Gulf Pipe Line Co. v. Vanderberg

1911 OK 158, 115 P. 782, 28 Okla. 637, 1911 Okla. LEXIS 171
CourtSupreme Court of Oklahoma
DecidedMay 9, 1911
Docket596
StatusPublished
Cited by22 cases

This text of 1911 OK 158 (Gulf Pipe Line Co. v. Vanderberg) is published on Counsel Stack Legal Research, covering Supreme Court of Oklahoma primary law. Counsel Stack provides free access to over 12 million legal documents including statutes, case law, regulations, and constitutions.

Bluebook
Gulf Pipe Line Co. v. Vanderberg, 1911 OK 158, 115 P. 782, 28 Okla. 637, 1911 Okla. LEXIS 171 (Okla. 1911).

Opinion

HAYES, J.

(after stating the facts as above). The principal assignments of error necessary to be considered are those that challenge the jurisdiction of the justice court and of the county court of the person of plaintiff in error.

Section 1227 of Wilson’s Eev. & Ann. Statutes provides that a foreign corporation doing business in the state shall appoint an agent who shall reside at some accessible point in the state, in the county where the principal business of the corporation is carried on, or at some place in the state, if the corporation has no place of business, who shall be authorized to accept service of process, and on whom service of process may be had in any action in which the corporation may be a party. In Bes Line Const. Co. v. Schmidt, 16 Okla. 429, 85 Pac. 711, it was held that, where a foreign corporation other than a railroad or stage company has complied with the provisions of the foregoing statute by appointing an agent in the state for service of process, service of process must be had upon such agent; and, when made upon any other person, it is irregular. The court in that case did not refer to, and seems not to have considered, sections 4267, 4268, and 4274 of Wilson’s Eev. & Ann. Statutes 1903. Section 4267 provides that acknowledgment of service on the back of the summons or voluntary appearance shall be equivalent to service. Section 4268 authorizes a summons against a corporation to be served upon the president, mayor, chairman of the board of directors, or trustees or other chief officer; or, if a chief officer is not found in the county, then upon its cashier, clerk, or managing agent. And section 4274 reads as follows:

“Where the defendant is a foreign corporation, having a managing agent in this state, the service must be upon such agent.”

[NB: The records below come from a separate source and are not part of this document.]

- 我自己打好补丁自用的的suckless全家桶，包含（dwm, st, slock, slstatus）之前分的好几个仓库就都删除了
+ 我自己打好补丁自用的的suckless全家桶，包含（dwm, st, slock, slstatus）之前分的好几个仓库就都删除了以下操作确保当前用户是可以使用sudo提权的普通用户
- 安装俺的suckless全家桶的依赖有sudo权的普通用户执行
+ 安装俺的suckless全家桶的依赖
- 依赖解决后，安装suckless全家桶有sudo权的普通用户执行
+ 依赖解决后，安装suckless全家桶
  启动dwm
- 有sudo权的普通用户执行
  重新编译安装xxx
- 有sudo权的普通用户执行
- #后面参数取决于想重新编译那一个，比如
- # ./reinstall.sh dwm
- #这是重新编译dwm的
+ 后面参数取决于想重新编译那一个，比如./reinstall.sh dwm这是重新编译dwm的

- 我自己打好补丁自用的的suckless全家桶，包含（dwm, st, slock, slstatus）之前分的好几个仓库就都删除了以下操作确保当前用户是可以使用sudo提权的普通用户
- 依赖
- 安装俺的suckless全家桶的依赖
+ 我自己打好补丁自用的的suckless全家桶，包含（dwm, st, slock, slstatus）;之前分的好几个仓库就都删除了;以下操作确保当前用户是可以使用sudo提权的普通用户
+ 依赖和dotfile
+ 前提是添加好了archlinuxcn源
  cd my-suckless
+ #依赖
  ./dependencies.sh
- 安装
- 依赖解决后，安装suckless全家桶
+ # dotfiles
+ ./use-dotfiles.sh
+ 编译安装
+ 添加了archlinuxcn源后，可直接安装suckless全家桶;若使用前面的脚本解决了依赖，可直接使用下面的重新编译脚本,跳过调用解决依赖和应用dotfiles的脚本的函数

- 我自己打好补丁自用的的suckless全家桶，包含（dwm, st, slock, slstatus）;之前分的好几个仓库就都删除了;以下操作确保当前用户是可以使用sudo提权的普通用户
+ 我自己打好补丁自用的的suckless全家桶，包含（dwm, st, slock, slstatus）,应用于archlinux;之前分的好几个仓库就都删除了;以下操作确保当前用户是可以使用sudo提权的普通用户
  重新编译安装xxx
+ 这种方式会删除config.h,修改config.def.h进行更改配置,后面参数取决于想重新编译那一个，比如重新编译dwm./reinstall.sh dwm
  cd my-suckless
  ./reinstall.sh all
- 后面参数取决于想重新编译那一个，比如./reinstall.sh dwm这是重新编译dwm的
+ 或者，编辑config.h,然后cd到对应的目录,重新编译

If we assume without deciding that these sections apply to service upon foreign corporations of the character of plaintiff in *640 error, still the service of the summons in the justice court must be held defective, for the reason that none of these sections provide for a service upon a foreman.

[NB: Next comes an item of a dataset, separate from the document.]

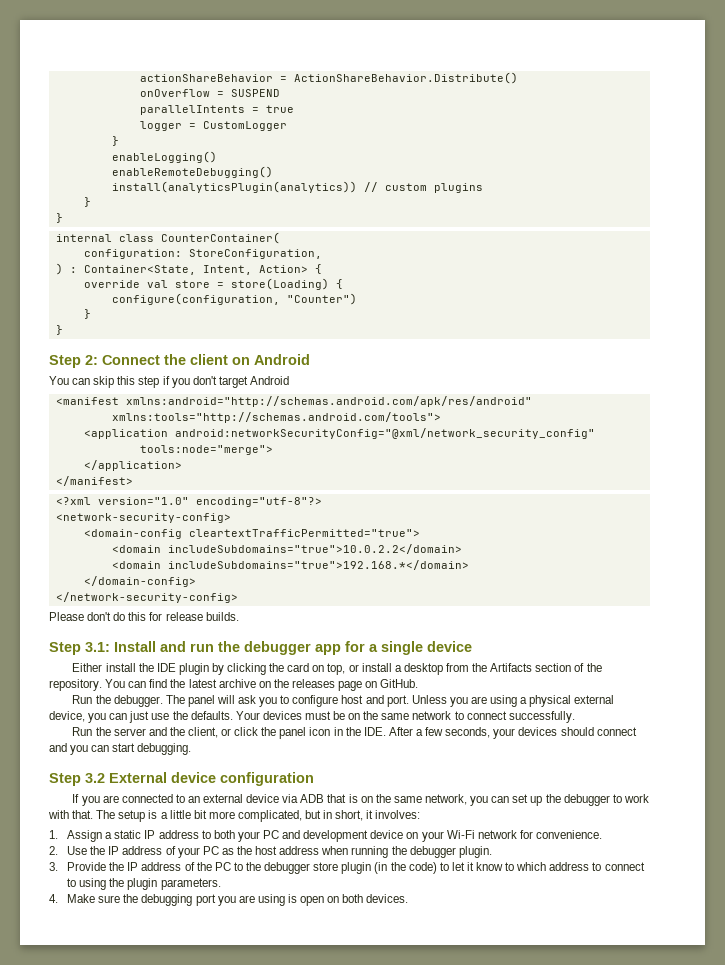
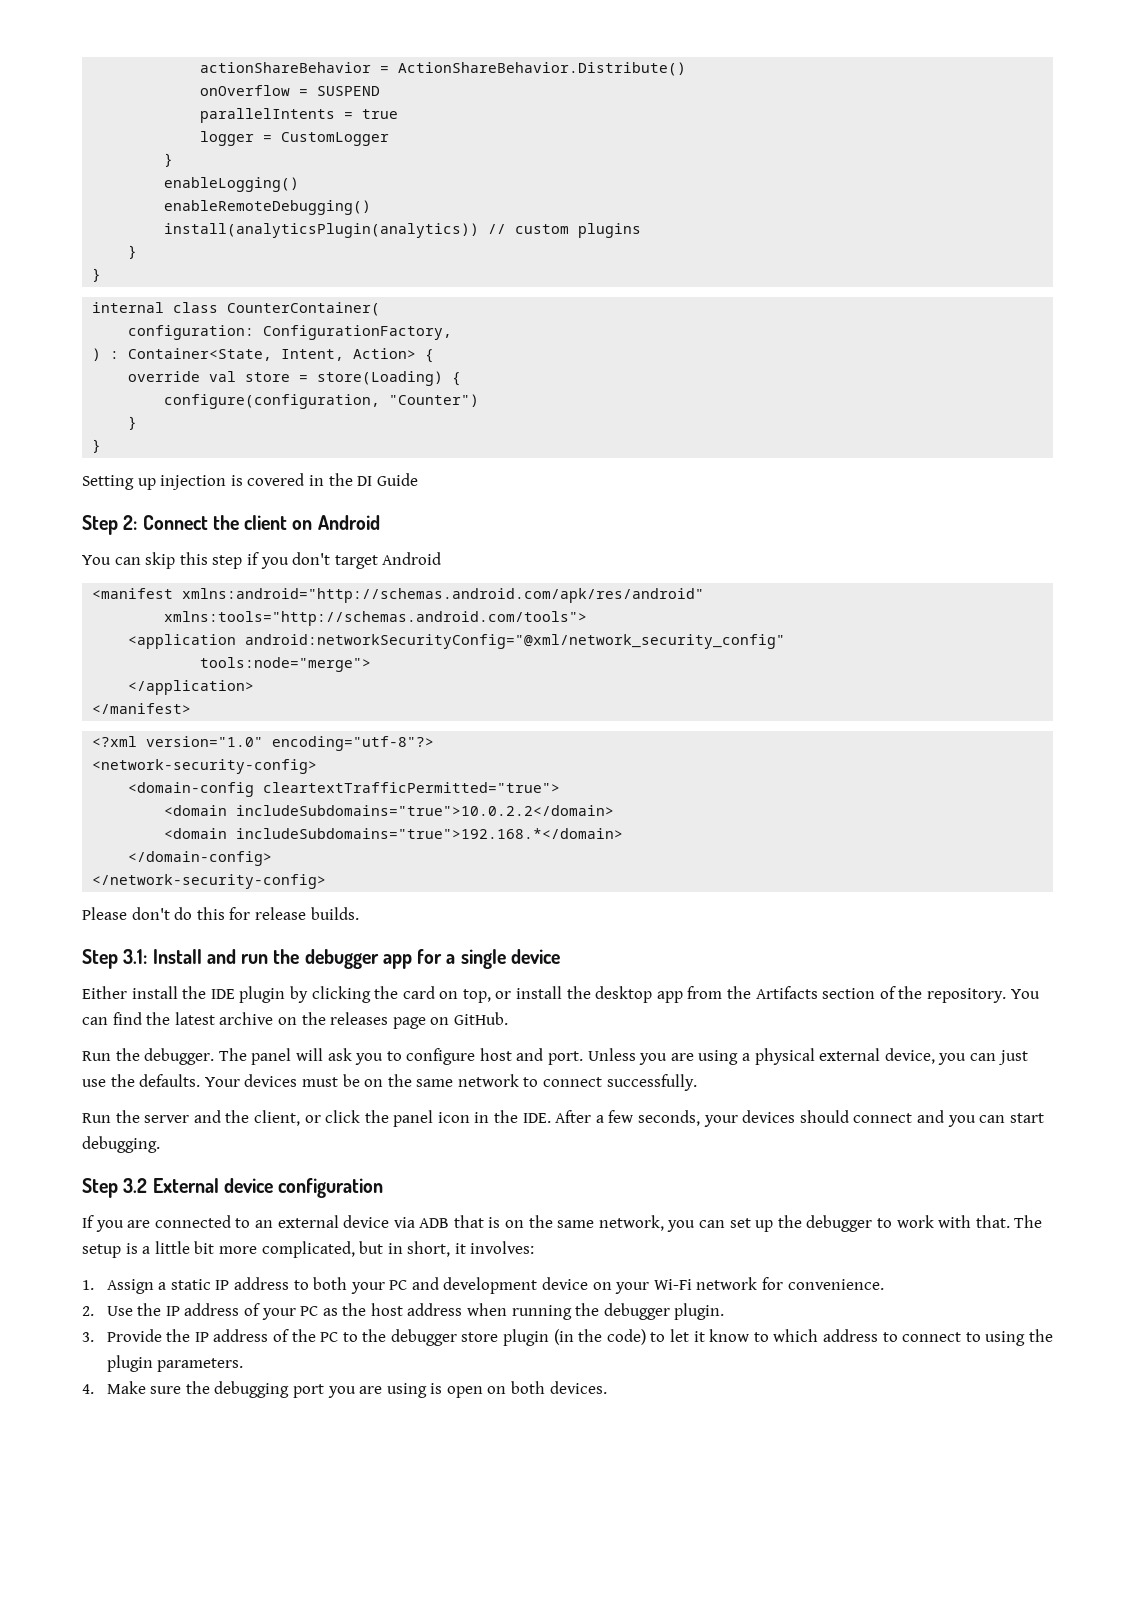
- configuration: StoreConfiguration,
+ configuration: ConfigurationFactory,
+ Setting up injection is covered in the DI Guide
- Either install the IDE plugin by clicking the card on top, or install a desktop from the Artifacts section of the repository.
+ Either install the IDE plugin by clicking the card on top, or install the desktop app from the Artifacts section of the repository.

This cause is now before us on a rehearing. At the original hearing we were of the opinion that plaintiff in error by ftlrn°: his appeal bond and appealing to the county court from the judgment of the justice court thereby invoked the jurisdiction of the county court for a trial de novo, upon all questions both' of law and fact, entered a general appearance, and waived all irregularities in the service of summons in the justice court. After a reexamination of the authorities presented at the original hearing and of additional authorities cited on the rehearing with other authorities brought to our attention by our own independent research, we are still of the opinion reached at the original hearing; but, on account of some inaccurate statements in the original opinion as to the existing status of the law; governing appeals from justice courts to the county courts, we have decided to substitute this opinion for the one written and filed at the original hearing.

Under the Code of Civil Procedure in force in the territory before the admission of the state, there were two methods of appeal from a final judgment rendered by a justice of the peace, where such judgments were appealable. An appeal could be taken under section 50-14 of Wilson’s Eevised and Annotated Statutes and a trial de novo had, or an appeal could be taken by a petition in error, and only errors of law appearing upon the record could be inquired into, and the judgment of the justice court reversed, miodified, or affirmed. Maggart v. Keele, 20 Okla. 681, 95 Pac. 466.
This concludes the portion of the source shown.